━━━ Records supplied ━━━

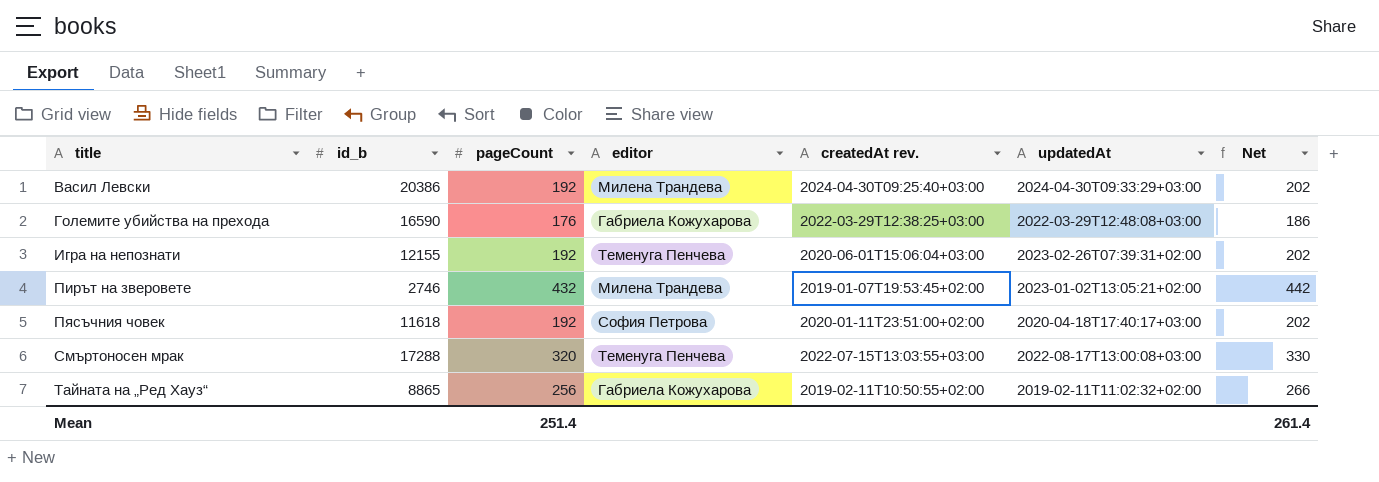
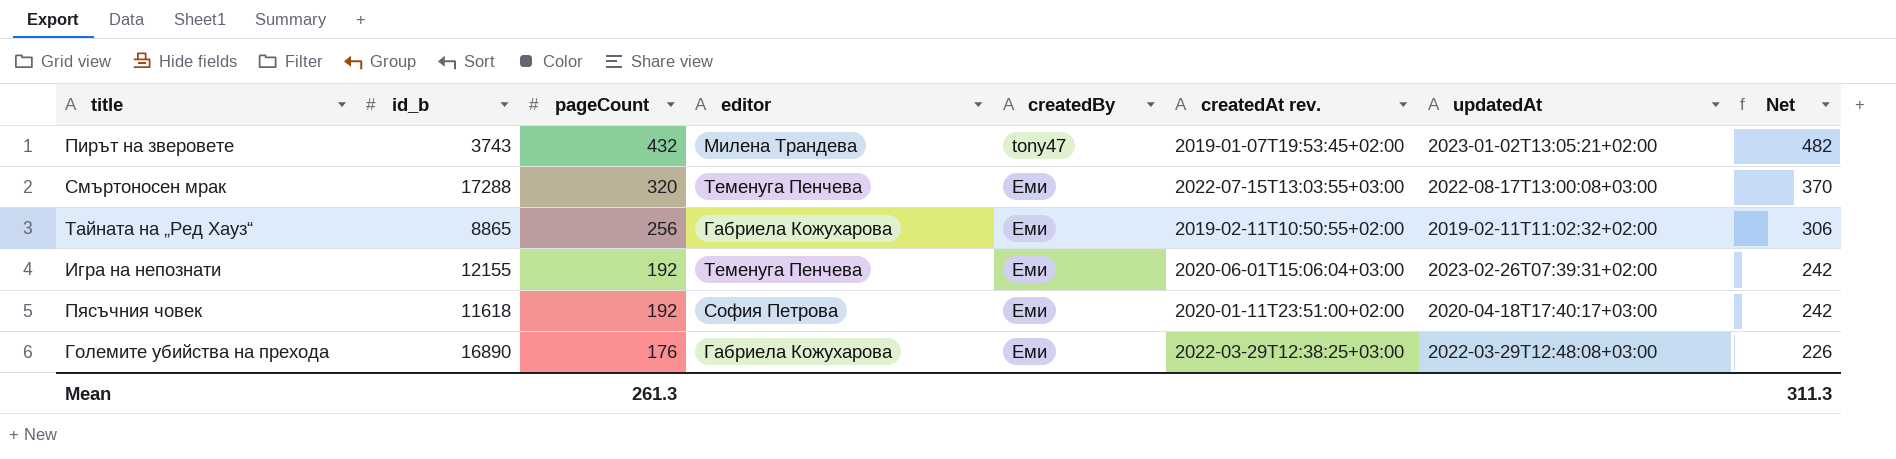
row order: title ascending -> pageCount descending
column createdBy | position: none -> 5
column Net | formula: [pageCount] + 10 -> [pageCount] + 50
row Васил Левски: 20386 | 192 | Милена Трандева | 2024-04-30T09:25:40+03:00 | 2024-04-30T09:33:29+03:00 | 202 -> none
Пирът на зверовете | id_b: 2746 -> 3743
Големите убийства на прехода | id_b: 16590 -> 16890
Mean | pageCount: 251.4 -> 261.3
Mean | Net: 261.4 -> 311.3

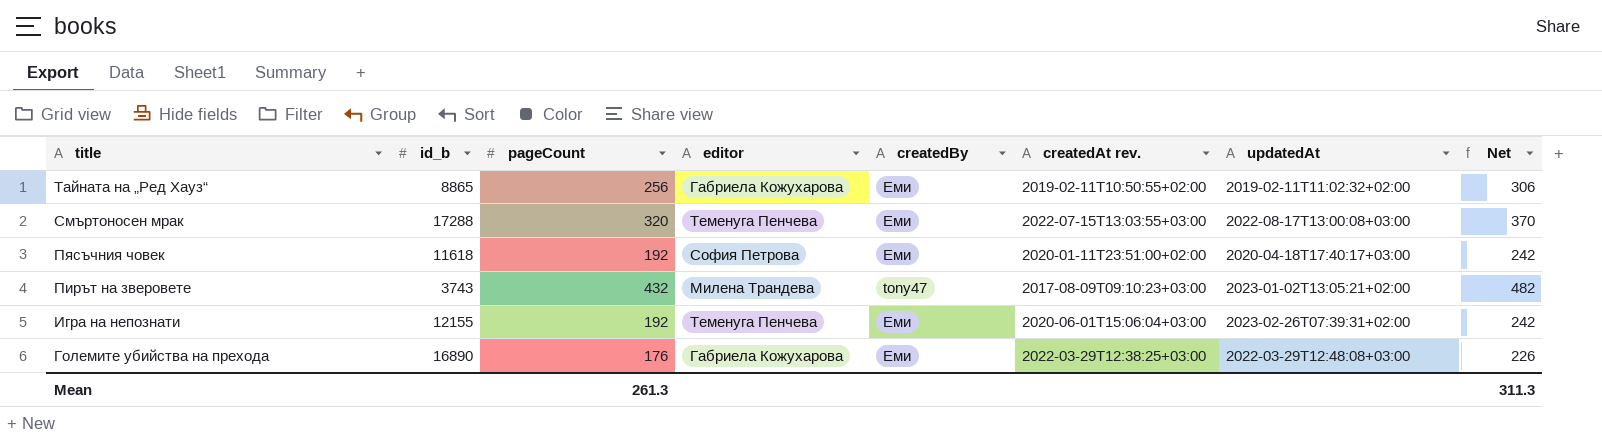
row order: pageCount descending -> title descending
Пирът на зверовете | createdAt rev.: 2019-01-07T19:53:45+02:00 -> 2017-08-09T09:10:23+03:00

━━━

- _Your instructions_
Note every line in the material with "descending" and copy it.

- _Solved problem_
row order: title ascending -> pageCount descending
row order: pageCount descending -> title descending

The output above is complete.